Se dedicó al “trago fuerte, al cigarro”; hoy sufre de insuficiencia renal por la diabetes

Cuando a Héctor Pérez le dijeron hace 10 años que era prediabético no prestó atención. “Todavía aguanto, dije. Y me dedique a darle gusto al paladar, al trago fuerte, al cigarro, y muy de vez en cuando comía fruta y verdura”, confía.

 Se dio también el lujo de ignorar los llamados para hacerse una biopsia de los riñones porque no tenía síntomas. Se enfadó tanto con las constantes llamadas telefónicas para que se presentara al hospital cuanto antes, que hasta decidió cancelar el seguro médico para que ya no lo molestaran.

Hoy se arrepiente, sus riñones ya no funcionan y tres veces a la semana tiene que hacerse diálisis.

Este es un proceso que consiste en conectar al paciente a una máquina para que le limpie la sangre de sustancias tóxicas y elimine el exceso de líquidos. Hace las funciones de los riñones. Sin la diálisis el paciente moriría.

“Desde hace dos años y medio voy a la diálisis, y estoy en la lista para recibir un trasplante de riñón. El promedio de espera es de 10 años”, dice.

Fallan los riñones

Según la Asociación America del Diabetes, este padecimiento es la principal causa de la insuficiencia renal.  Lo sufren alrededor del 30 por ciento de los pacientes con diabetes tipo 1 -que por lo general se presenta en la niñez y la adolescencia- y entre el 10 por ciento y 40 por ciento de quienes tienen diabetes tipo 2 eventualmente tendrán un fallo en los riñones.

El factor tiempo juega un papel muy importante para adquirir la insuficiencia renal. Los niños y adolescentes que tienen diabetes 1 corren más riesgo simplemente porque llevan más años y porque a veces les cuesta más seguir las instrucciones de sus médicos, explica Eduardo López, internista y nefrólogo del Centro Médico de Kaiser Permanente en Panorama City. Agrega que aproximadamente el 20 por ciento de todos los diabéticos necesitan la diálisis.

Indica que si bien la diabetes es una enfermedad progresiva, el monitoreo de los niveles de glucosa, la presión arterial y la dieta pueden ayudar a prevenir el fallo renal.
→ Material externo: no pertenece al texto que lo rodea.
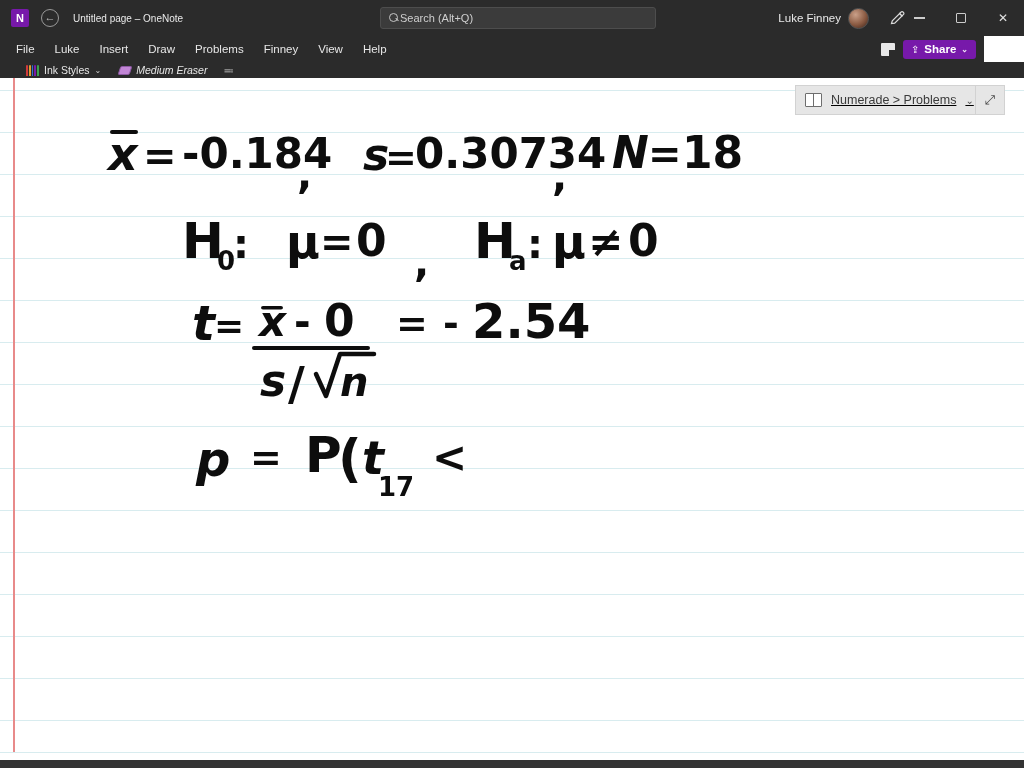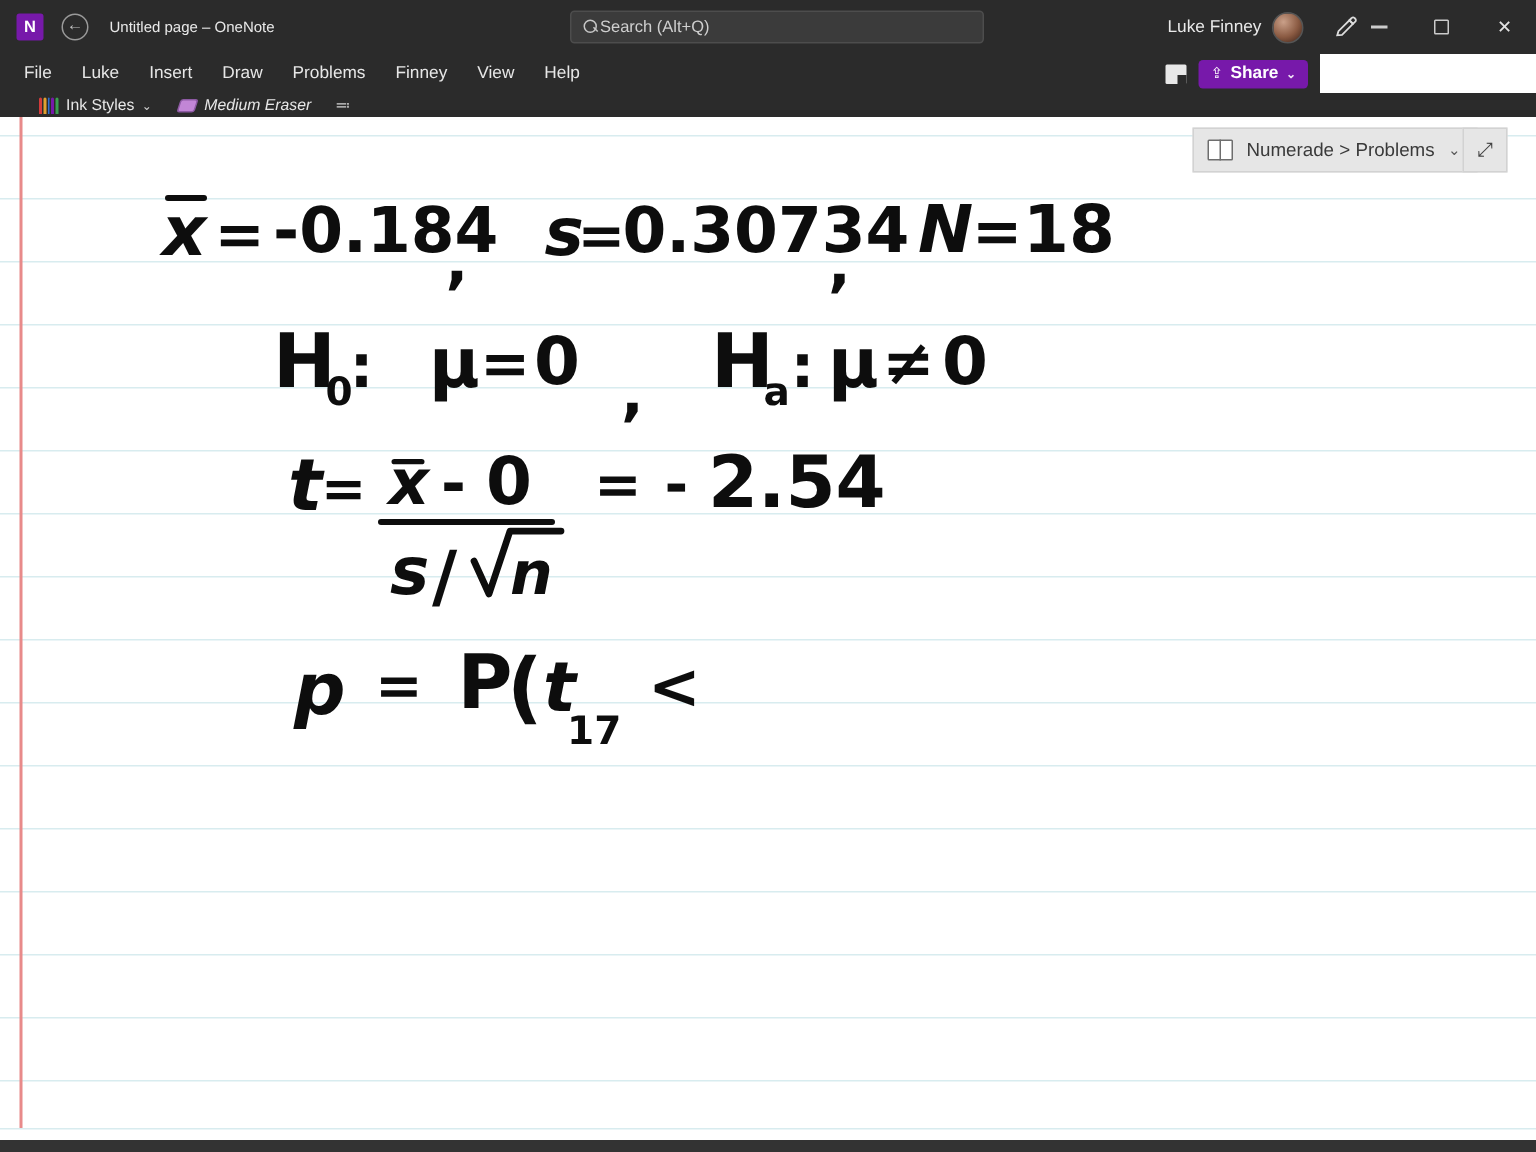--- a/index.html
+++ b/index.html
@@ -67,21 +67,21 @@
     color: #e2e2e2; font-size: 12px;
   }
   .winbtn.min  { right: 84px; }
   .winbtn.max  { right: 42px; }
   .winbtn.close{ right: 0px; }
   .winbtn .bar-min { width: 11px; height: 1.3px; background: #ccc; }
   .winbtn .sq-max  { width: 10px; height: 10px; border: 1.3px solid #ccc; border-radius: 1px; }
 
   
   .ribbon {
-    position: absolute; left: 0; top: 36px; width: 880px; height: 26px;
+    position: absolute; left: 0; top: 36px; width: 984px; height: 26px;
     background: #2b2b2b; display: flex; align-items: flex-start;
   }
   .rtab {
     color: #e7e7e7; font-size: 11.5px; padding: 0 10px; height: 26px;
     display: flex; align-items: center; white-space: nowrap;
   }
   .rtab:first-child { margin-left: 6px; }
   .ribbon-right {
     position: absolute; right: 0; top: 0; height: 26px;
     display: flex; align-items: center; gap: 8px; padding-right: 8px;
@@ -140,21 +140,21 @@
   }
   .bottombar {
     position: absolute; left: 0; top: 760px; width: 1024px; height: 8px;
     background: #333333;
   }
 
   
   .crumbpanel {
     position: absolute; left: 795px; top: 85px; height: 30px;
     background: #e6e6e6; border: 1px solid #d2d2d2;
-    display: flex; align-items: center; padding: 0 10px 0 9px; gap: 9px;
+    display: flex; align-items: center; padding: 0 10px 0 9px; gap: 9px; text-decoration: underline;
   }
   .nb-icon {
     width: 17px; height: 14px; border: 1.4px solid #6e6e6e; border-radius: 1px;
     background: #fff; position: relative; flex: none;
   }
   .nb-icon::before {
     content: ""; position: absolute; left: 6.5px; top: -1.4px; bottom: -1.4px;
     width: 1.4px; background: #6e6e6e;
   }
   .crumbtext { color: #3a3a3a; font-size: 12.5px; white-space: nowrap; }

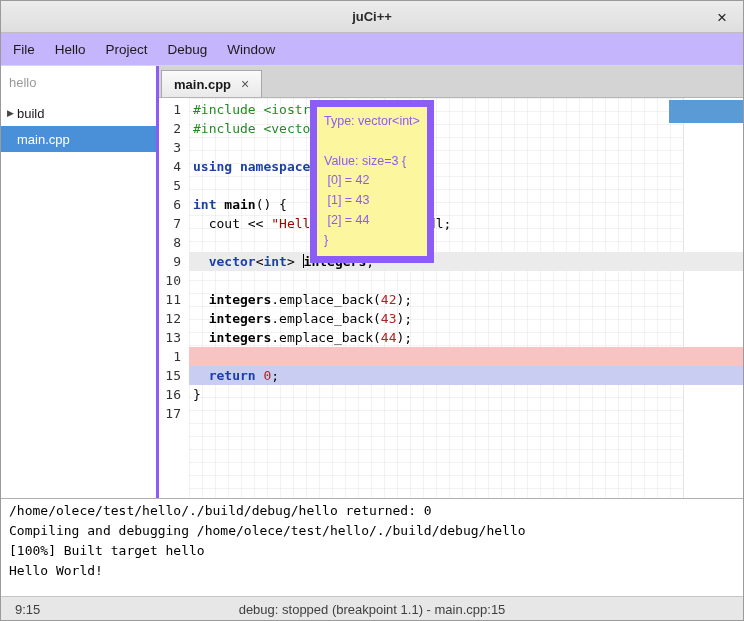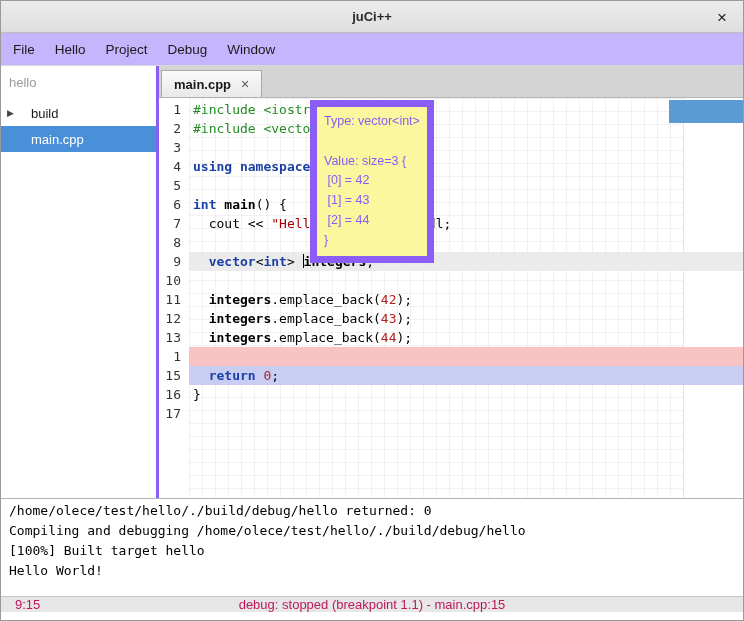--- a/index.html
+++ b/index.html
@@ -17,21 +17,21 @@
   
   .menubar { height:33px; background:#c4b5fd; border-bottom:1px solid #d8d8d8; display:flex; align-items:stretch; padding-left:2px; }
   .menu-item { padding:0 10px; font-size:13.5px; color:#1a1a1a; display:flex; align-items:center; cursor:default; }
 
   
   .main { height:432px; display:flex; }
   .sidebar { width:158px; border-right:3px solid #8b5cf6; background:#fff; overflow:hidden; }
   .project-label { color:#9a9a9a; font-size:13px; padding:9px 12px 10px 8px; }
   .tree-item { height:26px; display:flex; align-items:center; font-size:13px; color:#1a1a1a; cursor:pointer; }
   .tree-item .expander { width:16px; padding-left:6px; font-size:9px; color:#444; flex:none; }
-  .tree-item .tree-label { margin-left:14px; white-space:nowrap; }
+  .tree-item .tree-label { margin-left:0; white-space:nowrap; }
   .tree-item.selected { background:var(--selection-blue,#4a90d9); color:#fff; }
   .tree-item.selected .expander { color:#fff; }
 
   .editor-col { flex:1; display:flex; flex-direction:column; min-width:0; }
 
   
   .tabbar { height:32px; background:#d4d4d4; border-bottom:1px solid #b4b4b4; display:flex; align-items:stretch; padding-left:2px; }
   .tab { margin-top:4px; background:linear-gradient(#fafafa,#e9e9e9); border:1px solid #a8a8a8; border-bottom:none;
     padding:0 12px; display:flex; align-items:center; gap:10px; font-size:13px; font-weight:bold; color:#1a1a1a; cursor:pointer; }
   .tab-close { font-weight:normal; color:#555; font-size:14px; cursor:pointer; }
@@ -66,22 +66,22 @@
 
   .scroll-indicator { position:absolute; right:0; top:2px; width:74px; height:23px;
     background:var(--scroll-indicator-blue,#5b9bd5); z-index:2; cursor:pointer; }
 
   
   .terminal { height:98px; border-top:1px solid #b0b0b0; background:#fff; padding:2px 8px;
     font-family:"DejaVu Sans Mono","Liberation Mono",monospace; font-size:13px; color:#000; overflow:hidden; }
   .term-line { height:20px; line-height:20px; white-space:pre; }
 
   
-  .statusbar { height:16px; background:#e7e7e7; border-top:1px solid #c6c6c6; position:relative;
-    display:flex; align-items:center; padding:0 14px; font-size:13px; color:#be185d; }
+  .statusbar { height:26px; background:#e7e7e7; border-top:1px solid #c6c6c6; position:relative;
+    display:flex; align-items:center; padding:0 14px; font-size:13px; color:#404040; }
   .status-msg { position:absolute; left:50%; transform:translateX(-50%); white-space:nowrap; }
 </style>
 </head>
 <body>
 
 <div class="window">
 
   <div class="titlebar">
     <span class="title">juCi++</span>
     <span class="close">×</span>

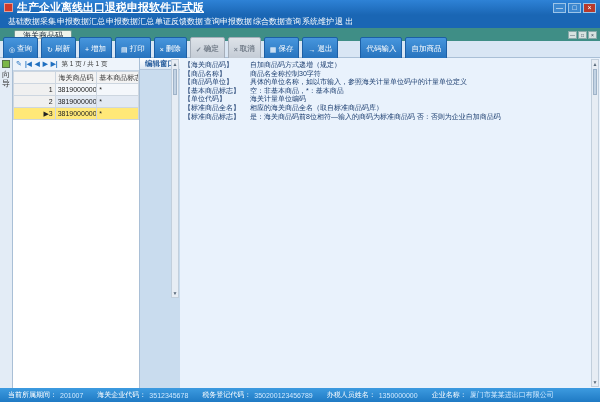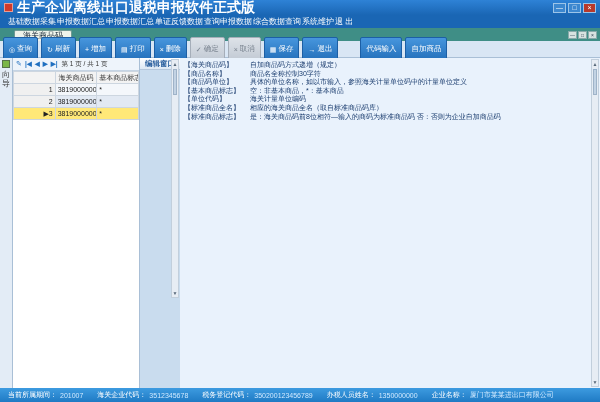--- a/index.html
+++ b/index.html
@@ -5,21 +5,21 @@
   * { box-sizing: border-box; margin: 0; padding: 0; }
   html,body { width:600px; height:402px; overflow:hidden;
     font-family:"Liberation Sans", sans-serif; }
   .window { position:relative; width:600px; height:402px; background:#c9dcee; overflow:hidden; }
 
   
   .titlebar { height:15px; background:linear-gradient(#2e82d6,#1a66b4);
     display:flex; align-items:center; padding:0 4px; }
   .app-icon { width:9px; height:9px; background:#cf3a2b; border:1px solid rgba(255,255,255,.5);
     margin-right:4px; flex:none; }
-  .title { flex:1; color:#fff; font-size:14px; font-weight:bold; white-space:nowrap; overflow:hidden; }
+  .title { flex:1; color:#fff; font-size:11px; font-weight:bold; white-space:nowrap; overflow:hidden;text-decoration:underline; }
   .winbtn { width:13px; height:10px; margin-left:2px; background:#3c87cf;
     border:1px solid #9cc4e8; color:#fff; font-size:7px; line-height:8px; text-align:center; flex:none; }
   .winbtn.close { background:#b8392b; }
 
   
   .menubar { height:13px; background:#1a66b4; display:flex; align-items:center;
     padding:0 8px; gap:1px; }
   .menu-item { color:#fff; font-size:8px; white-space:nowrap; }
 
   
@@ -29,21 +29,21 @@
   .mdi-controls { margin-left:auto; display:flex; gap:1px; align-self:center; }
   .mdibtn { width:9px; height:8px; background:#d7e2e0; border:1px solid #8aa;
     color:#345; font-size:5px; line-height:6px; text-align:center; }
 
   
   .toolbar { height:17px; background:#d9e6f4; border-bottom:1px solid #a9bfd6;
     display:flex; align-items:center; padding:0 3px; gap:3px; }
   .tbtn { height:24px; display:flex; align-items:center; gap:2px; padding:0 5px;
     font-size:7.5px; color:#fff; background:linear-gradient(#4796dd,#2470bb);
     border:1px solid #1c5fa5; border-radius:2px; white-space:nowrap; }
-  .tbtn.disabled { background:linear-gradient(#dde2e8,#c2cad4); color:#78828e; border-color:#a5aeb9; }
+  .tbtn.disabled { background:linear-gradient(#dde2e8,#c2cad4); color:#78828e; border-color:#a5aeb9;font-weight:bold; }
   .tbtn .ticon { font-size:7px; line-height:7px; }
   .tb-spacer { width:16px; flex:none; }
 
   
   .main { position:absolute; top:58px; left:0; right:0; bottom:14px; display:flex; }
 
   .navstrip { width:13px; background:#e3ecf6; border-right:1px solid #a9bfd6;
     display:flex; flex-direction:column; align-items:center; padding-top:2px; gap:2px; flex:none; }
   .nav-ico { width:8px; height:8px; background:#7ab648; border:1px solid #55724a; flex:none; }
   .nav-label span { display:block; font-size:8px; color:#333; line-height:9px; text-align:center; }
Héctor Pérez dice que el machismo y el propio temor terminaron por llevarlo a la sala de emergencia donde pensó que se iba a morir.  A sus 55 años, este inmigrante de Chihuahua, México sigue con vida gracias a los medicamentos y a la diálisis.

“Hace tres años, tuve que dejar que trabajar. Ninguna empresa quiere correr el riesgo de contratarme así, por temor a las demandas”, comenta. Perez vive de los pagos por discapacidad.

“Me deprimí mucho, fue muy feo. La diálisis es como un tronco que me arrojaron al agua cuando me ahogaba y me he aferrado a ella. Tengo que aceptar que estoy enfermo, que he perdido coordinación y tuve que dejar de manejar”, comenta.

Confiesa que ya no bebe, no fuma y ahora consume verduras y frutas.

“Lo grasoso, salado y los carbohidratos han quedado fuera de mi vida. Creo que a los latinos nos falta mucha información para prevenir la diabetes. Debemos empezar desde que nuestros hijos son niños”, indica.

El doctor López observa que es fundamental hacerse un examen físico una vez al año. “Por razones socioeconómicas y culturales no tenemos ese hábito y a eso agreguémosle que la diabetes no presenta síntomas. La gente cuando no tiene dolor no se apura por ir al doctor”, indica.